Selanjutnya, persiapan yang perlu dilakukan adalah menyiapkan jasadiyah atau fisik. Karena puasa Ramadan ini bukan menyangkut mental saja akan tetapi termasuk puasa badan atau fisik selama satu bulan penuh. Dengan demikian keduanya harus dipersiapakan secara semetris, keseimbangan. Nabi bersabda: Mukmin yang yang kuat lebih disukai Allah ketimbang seorang mukmin yang lemah”. (HR. Muslim)
Ketiga, persiapan materi. Materi menjadi hal yang tidak kalah penting untuk dipersiapkan karena selama satu bulan penuh melaksanakan puasa memerlukan faktor asupan gizi yang seimbang dan yang berkualitas.
Kisah dari Ulama Betawi, mungkin bisa dijadikan sebuah pelajaran. Biasanya mereka mensiasati masalah tersebut dengan cara menabung selama 11 bulan untuk persiapan mereka di bulan Ramadan. Maka, mereka tidak begitu dikejar “mengais” rezeki, sebab tak disibukkan urusan dunia dan dengan tenang dapat melaksanakan ibadah sebulan penuh.
Selain itu, mengapa persiapan materi sangat penting. Sebab dalam bulan Ramadan tidak hanya amalan shaleh personal yang perlu ditingkatkan, namun juga amal sosial. Dikatakan bahwa “Rasul adalah orang yang paling dermawan dan dia biasanya menjadi lebih murah hati saat Ramadan.” (HR.Bukhari)
Melakukan amal saleh sosial sangat dianjurkan selama Ramadan. Dengan melakukan itu, berati meniru teladan Nabi serta para salaf. Bulan Ramadan adalah suatu kehormatan dan perbuatan baik yang dilakukan di bulan ini lebih diberkati daripada waktu lainnya.
Demikian, pentingnya sebuah persiapan terutama dalam menyambut Ramadan untuk mendapatkan hasil yang maksimal dan optimal tidak bisa dianggap enteng dan remeh temeh. Sebab sebagaimana Rasul pernah menyampaikan, “Ramadan ke Ramadan berikutnya menghapuskan dosa-dosa yang dilakukan di antara masa tersebut.” (HR. Muslim).
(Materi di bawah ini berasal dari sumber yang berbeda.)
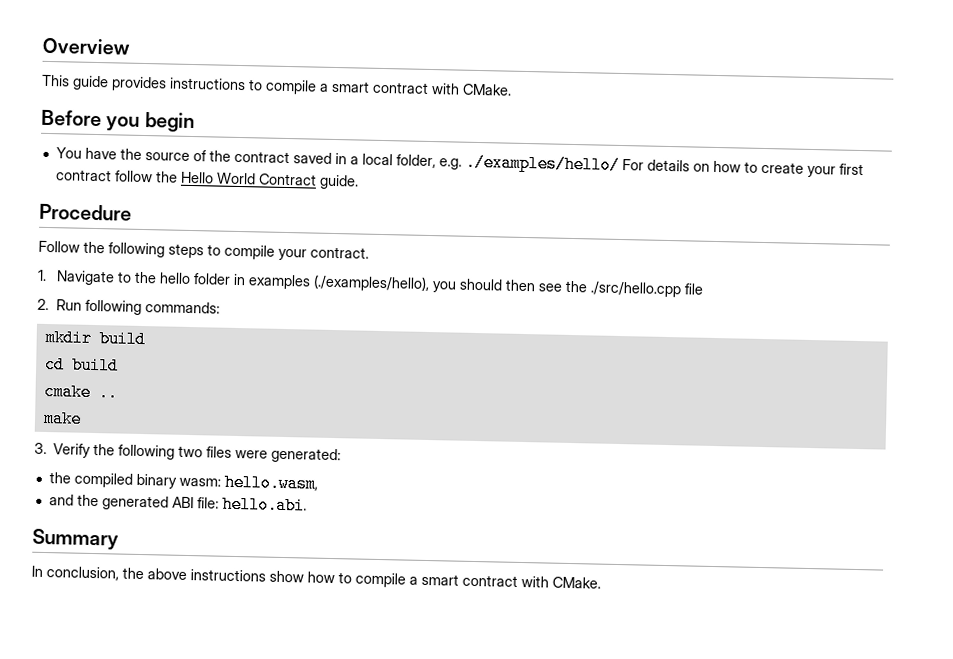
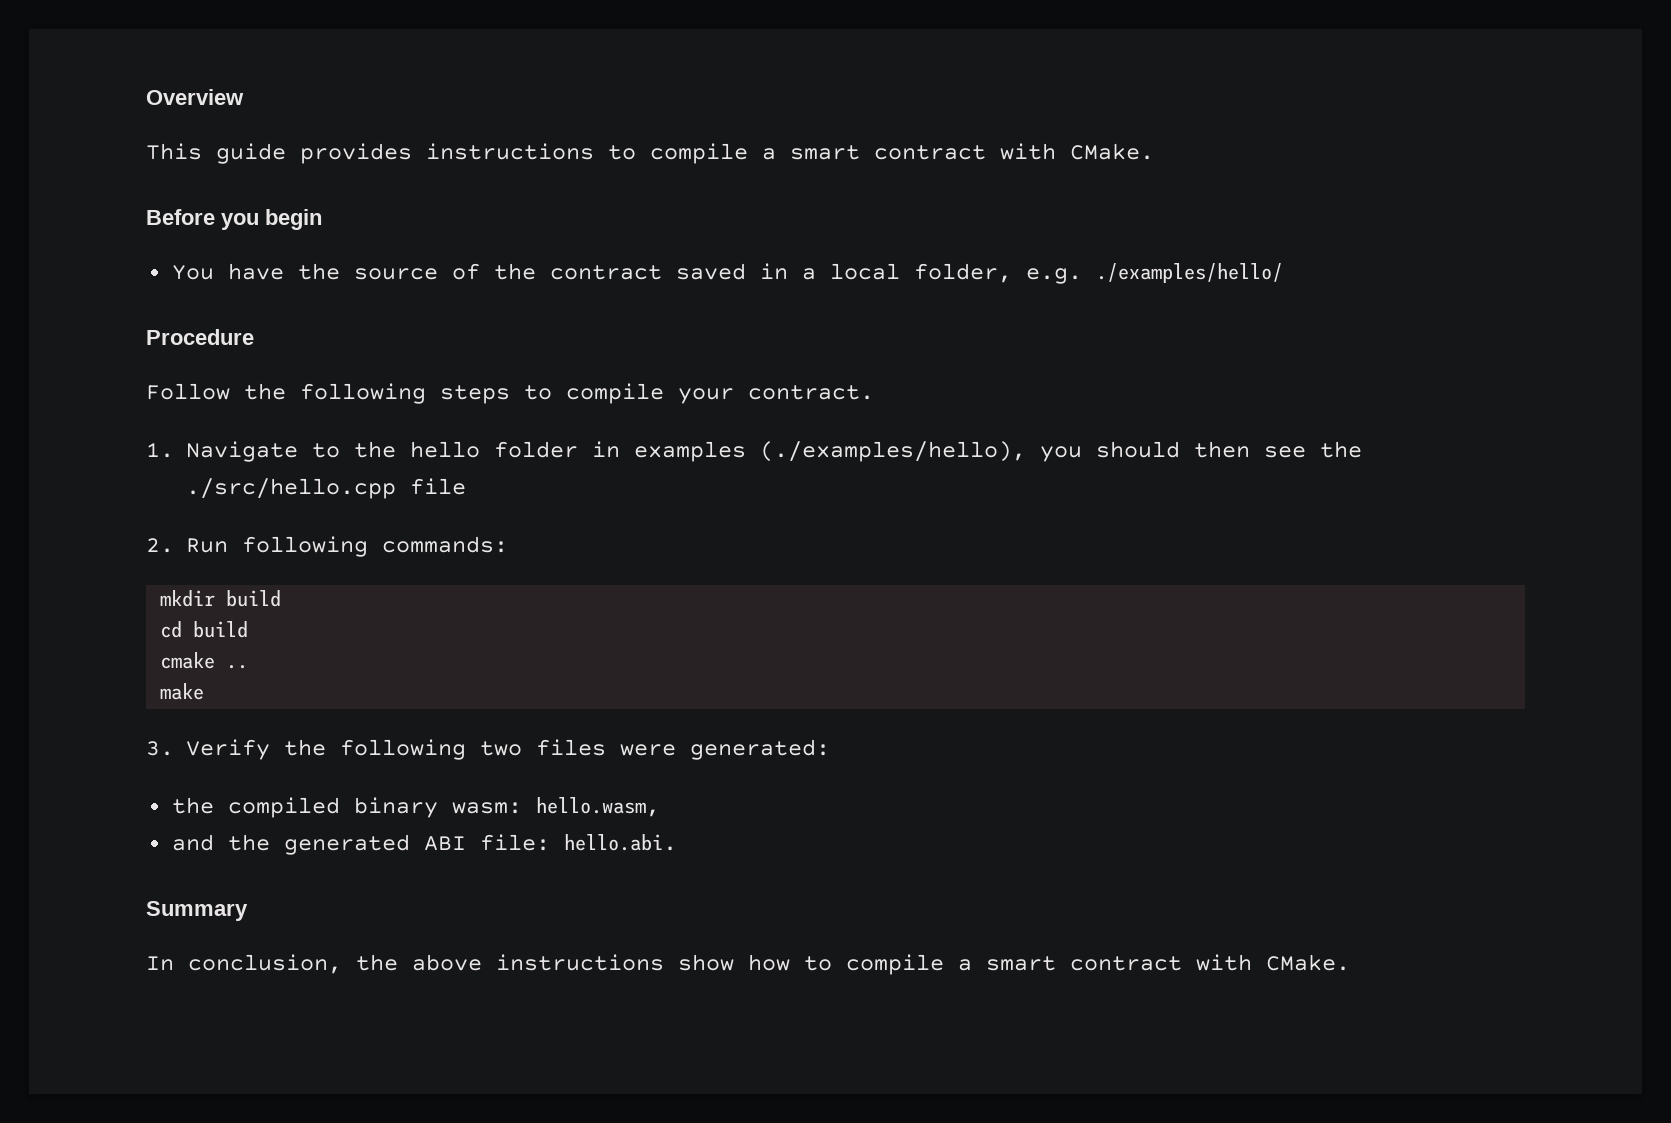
[621,159,864,178] [55,169,359,190] For details on how to create your first contract follow the Hello World Contract guide. -> (1283, 273) none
Artinya Allah akan menjaga hambaNya sampai berjumpa Ramadan berikutnya, jika seseorang ibadahnya baik dan rapi terorganisir di satu Ramadan, maka di 11 bulan sisanya, dia akan mudah menjadi hamba yang bertakwa, ringan untuk beramal shaleh, juga lebih mudah untuk menjauhi perbuatan-perbuatan dosa.